The open cut mine Altenberg (Kelmisberg) mountain was located north of the road leading from Aachen to Liège. The mine was abandoned in 1884. Today the open cut is refilled. The mine was located in "Neutral-Moresnet", in Kelmis, (La Calamine), which was an independent state for a little over a century until, in 1920, there came an end to its independence and it became a part of Belgium.
The Salvation Army Social Wing—value in centre F - S (Food and Shelter) at sides. Values seen: 1/2d, Id, 2d, 3d, 4d and 6d. These tokens were manufactured at the Salvation Army Spa Road Centre, London, and distributed to all the (then) Men's Social Work Centres in the British Isles. They date from the early 1890s.
The Salvation Army Social Work - with the value in the centre.

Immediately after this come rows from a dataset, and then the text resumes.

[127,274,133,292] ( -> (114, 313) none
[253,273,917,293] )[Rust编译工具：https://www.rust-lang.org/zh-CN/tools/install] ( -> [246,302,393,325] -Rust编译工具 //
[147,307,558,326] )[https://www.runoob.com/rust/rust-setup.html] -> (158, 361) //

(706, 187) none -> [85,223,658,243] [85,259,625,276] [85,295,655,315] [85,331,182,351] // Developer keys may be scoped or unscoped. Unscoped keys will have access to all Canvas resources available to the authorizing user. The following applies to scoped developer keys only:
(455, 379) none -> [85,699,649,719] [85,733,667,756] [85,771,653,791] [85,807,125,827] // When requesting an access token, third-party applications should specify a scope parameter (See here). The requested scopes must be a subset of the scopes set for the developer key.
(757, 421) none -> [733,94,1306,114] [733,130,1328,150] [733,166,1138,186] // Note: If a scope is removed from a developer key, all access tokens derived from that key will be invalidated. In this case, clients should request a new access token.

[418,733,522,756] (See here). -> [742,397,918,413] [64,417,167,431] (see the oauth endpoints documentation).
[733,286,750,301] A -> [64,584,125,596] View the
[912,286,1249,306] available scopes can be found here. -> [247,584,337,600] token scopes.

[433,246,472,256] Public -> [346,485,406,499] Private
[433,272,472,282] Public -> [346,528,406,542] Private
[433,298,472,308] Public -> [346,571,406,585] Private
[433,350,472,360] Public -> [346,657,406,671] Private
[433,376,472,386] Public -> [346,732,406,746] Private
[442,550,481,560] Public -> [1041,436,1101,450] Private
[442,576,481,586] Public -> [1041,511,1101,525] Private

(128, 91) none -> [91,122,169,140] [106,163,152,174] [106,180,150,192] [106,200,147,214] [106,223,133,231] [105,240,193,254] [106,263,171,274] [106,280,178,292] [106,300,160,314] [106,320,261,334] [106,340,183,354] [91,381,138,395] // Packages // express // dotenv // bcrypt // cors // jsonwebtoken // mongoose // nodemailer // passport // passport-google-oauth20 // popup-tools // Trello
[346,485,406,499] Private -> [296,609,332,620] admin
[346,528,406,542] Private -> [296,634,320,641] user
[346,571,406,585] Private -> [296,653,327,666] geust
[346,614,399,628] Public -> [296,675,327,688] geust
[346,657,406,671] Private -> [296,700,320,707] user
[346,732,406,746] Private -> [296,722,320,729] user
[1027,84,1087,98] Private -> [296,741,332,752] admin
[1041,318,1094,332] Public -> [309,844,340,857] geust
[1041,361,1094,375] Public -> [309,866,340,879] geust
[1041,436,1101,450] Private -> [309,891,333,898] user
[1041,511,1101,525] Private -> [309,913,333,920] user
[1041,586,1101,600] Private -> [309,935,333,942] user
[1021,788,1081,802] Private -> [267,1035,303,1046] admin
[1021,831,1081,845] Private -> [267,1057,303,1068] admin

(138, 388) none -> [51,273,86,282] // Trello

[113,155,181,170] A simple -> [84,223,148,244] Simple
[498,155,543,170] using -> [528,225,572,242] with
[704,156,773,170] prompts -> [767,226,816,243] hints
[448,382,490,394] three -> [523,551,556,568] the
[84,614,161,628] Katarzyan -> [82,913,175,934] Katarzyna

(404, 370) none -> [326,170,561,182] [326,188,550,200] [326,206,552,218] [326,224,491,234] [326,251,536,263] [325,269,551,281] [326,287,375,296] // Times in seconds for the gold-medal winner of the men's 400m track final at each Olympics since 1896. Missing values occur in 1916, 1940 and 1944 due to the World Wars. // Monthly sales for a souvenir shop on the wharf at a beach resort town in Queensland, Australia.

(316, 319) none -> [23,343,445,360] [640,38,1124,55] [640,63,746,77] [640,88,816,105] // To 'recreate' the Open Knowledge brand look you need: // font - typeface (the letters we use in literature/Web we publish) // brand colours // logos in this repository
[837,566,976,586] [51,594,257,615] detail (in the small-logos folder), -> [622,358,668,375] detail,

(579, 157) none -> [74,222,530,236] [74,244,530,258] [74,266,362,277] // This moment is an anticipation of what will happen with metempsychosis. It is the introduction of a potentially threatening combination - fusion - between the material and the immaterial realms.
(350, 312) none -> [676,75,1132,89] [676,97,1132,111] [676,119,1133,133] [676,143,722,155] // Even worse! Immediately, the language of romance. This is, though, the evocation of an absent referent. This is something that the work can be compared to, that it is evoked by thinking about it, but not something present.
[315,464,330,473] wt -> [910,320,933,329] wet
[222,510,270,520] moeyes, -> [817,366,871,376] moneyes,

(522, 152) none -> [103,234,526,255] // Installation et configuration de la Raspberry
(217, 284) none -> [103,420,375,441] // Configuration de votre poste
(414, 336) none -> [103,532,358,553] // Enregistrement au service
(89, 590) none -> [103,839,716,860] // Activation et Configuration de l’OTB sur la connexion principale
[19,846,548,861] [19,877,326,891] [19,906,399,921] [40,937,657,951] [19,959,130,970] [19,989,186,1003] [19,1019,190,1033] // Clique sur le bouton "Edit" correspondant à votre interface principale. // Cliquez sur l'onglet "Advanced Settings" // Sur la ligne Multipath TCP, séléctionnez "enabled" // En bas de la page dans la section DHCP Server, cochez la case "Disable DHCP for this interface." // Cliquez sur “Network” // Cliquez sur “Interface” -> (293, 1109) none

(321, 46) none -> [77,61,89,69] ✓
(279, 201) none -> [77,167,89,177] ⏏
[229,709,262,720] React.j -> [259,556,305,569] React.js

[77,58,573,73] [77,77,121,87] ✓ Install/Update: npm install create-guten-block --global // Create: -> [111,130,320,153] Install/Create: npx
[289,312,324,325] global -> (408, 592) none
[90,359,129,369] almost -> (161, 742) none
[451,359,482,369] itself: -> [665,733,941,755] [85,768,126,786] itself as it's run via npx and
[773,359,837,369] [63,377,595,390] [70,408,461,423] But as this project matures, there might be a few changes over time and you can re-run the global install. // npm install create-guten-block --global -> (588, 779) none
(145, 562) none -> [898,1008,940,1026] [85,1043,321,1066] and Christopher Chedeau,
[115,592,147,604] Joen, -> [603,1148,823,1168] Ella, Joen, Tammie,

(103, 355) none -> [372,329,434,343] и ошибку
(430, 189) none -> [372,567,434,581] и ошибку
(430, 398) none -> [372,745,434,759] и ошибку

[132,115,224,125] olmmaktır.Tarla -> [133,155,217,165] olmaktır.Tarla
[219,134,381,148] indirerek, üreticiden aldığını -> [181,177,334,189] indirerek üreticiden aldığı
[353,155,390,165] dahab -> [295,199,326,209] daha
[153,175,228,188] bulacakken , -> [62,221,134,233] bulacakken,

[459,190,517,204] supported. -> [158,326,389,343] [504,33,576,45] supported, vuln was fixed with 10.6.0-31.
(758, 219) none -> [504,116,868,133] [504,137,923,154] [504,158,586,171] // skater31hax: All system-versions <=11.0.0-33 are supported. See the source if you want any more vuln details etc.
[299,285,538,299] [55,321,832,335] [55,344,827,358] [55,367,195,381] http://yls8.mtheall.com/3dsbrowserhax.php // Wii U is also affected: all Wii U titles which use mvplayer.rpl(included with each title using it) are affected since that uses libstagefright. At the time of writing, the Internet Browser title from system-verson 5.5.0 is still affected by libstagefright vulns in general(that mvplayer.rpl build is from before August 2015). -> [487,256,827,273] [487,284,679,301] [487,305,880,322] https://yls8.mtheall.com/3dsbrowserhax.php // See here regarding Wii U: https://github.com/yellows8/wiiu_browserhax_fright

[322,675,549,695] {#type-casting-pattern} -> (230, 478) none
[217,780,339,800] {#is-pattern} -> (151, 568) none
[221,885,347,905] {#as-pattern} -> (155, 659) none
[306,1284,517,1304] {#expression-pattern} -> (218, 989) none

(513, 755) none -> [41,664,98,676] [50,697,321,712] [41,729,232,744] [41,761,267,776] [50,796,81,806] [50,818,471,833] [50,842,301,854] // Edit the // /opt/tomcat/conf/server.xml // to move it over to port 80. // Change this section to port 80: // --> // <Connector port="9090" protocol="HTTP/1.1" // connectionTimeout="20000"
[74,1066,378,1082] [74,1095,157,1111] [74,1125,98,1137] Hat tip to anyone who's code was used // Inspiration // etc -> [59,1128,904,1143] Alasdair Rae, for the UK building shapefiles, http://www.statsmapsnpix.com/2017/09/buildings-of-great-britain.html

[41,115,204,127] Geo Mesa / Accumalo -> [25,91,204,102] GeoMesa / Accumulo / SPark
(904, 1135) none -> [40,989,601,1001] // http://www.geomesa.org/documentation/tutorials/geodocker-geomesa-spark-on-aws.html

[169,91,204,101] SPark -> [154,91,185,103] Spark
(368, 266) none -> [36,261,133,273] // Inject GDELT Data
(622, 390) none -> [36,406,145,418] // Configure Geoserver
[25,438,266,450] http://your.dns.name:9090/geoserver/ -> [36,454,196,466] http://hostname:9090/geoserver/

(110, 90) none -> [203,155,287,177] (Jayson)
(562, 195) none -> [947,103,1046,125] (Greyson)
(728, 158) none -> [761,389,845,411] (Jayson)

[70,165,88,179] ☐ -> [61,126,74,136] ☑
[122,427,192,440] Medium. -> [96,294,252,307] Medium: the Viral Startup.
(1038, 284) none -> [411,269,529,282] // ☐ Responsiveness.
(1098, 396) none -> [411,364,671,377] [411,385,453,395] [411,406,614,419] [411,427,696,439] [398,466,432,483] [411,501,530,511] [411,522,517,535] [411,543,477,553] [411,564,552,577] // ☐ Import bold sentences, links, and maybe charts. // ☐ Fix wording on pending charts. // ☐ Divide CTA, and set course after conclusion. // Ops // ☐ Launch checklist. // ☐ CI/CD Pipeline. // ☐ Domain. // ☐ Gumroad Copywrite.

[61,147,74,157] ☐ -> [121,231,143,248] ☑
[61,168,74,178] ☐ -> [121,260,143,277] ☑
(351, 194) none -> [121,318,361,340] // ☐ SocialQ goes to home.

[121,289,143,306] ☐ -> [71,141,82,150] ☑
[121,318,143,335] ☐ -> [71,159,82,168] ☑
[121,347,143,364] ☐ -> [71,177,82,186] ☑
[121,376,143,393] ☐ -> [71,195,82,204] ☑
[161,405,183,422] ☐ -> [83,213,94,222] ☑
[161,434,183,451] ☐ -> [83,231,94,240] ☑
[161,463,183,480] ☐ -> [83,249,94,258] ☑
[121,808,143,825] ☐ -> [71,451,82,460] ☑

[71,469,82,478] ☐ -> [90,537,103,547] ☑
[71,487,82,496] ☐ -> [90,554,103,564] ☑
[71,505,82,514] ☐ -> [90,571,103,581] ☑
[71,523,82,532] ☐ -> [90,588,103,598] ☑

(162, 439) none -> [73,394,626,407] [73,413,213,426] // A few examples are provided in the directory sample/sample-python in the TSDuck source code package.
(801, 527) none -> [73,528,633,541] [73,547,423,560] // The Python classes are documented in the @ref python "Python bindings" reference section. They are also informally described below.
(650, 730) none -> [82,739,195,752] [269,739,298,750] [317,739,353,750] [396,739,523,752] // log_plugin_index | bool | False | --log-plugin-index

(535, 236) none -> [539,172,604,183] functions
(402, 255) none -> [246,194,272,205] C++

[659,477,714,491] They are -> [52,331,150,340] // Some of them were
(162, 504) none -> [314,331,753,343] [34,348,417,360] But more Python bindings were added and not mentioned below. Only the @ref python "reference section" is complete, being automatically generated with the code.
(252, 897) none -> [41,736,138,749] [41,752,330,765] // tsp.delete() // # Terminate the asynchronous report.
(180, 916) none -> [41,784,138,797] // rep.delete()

Values recorded are 1/2d, 2d and 5d. The Social Wing had become known as the Men's Social Work by c. 1895.
The Salvation Army Social Centre - value in centre F - S (Food and Shelter) at sides. Values seen - 2d and 6d.
In Salvation Army Tokens, Lieut-Colonel Paul Seiler, (Retd) (USA) describes another type: The Salvation Army Elevator with the denomination in the centre. Records indicate values of 1-1/2d, 2d and 3d. However, freehand illustrations indicate two types, both with Salvation Army reduced to initials: S.A. Social Wing Elevator (2d), and S.A. Social Work Elevator (3d).
Jeffrey Gardiner, who spent 30 years studying the tokens of Northumberland and Durham believes that the Social Wing tokens were in use up to c. 1960. This is entirely possible, considering that they appear to turn up much more frequently than any of the others. Bearing in mind that, as already stated, Social Wings became known as the Men's Social Work by about 1895, this would explain the second issue (The Salvation Army Social Work) for general distribution. However, it does not by any means follow that all Salvation Army centres changed the tokens with the change of name.
The stamp that we record on the 4d clearly shows that the first issue of tokens was made in the last quarter of the 19th century.
The Elevator token is inscribed NEAL. Probably for Neal & Son of East Finchley, who were operational 1866-1948.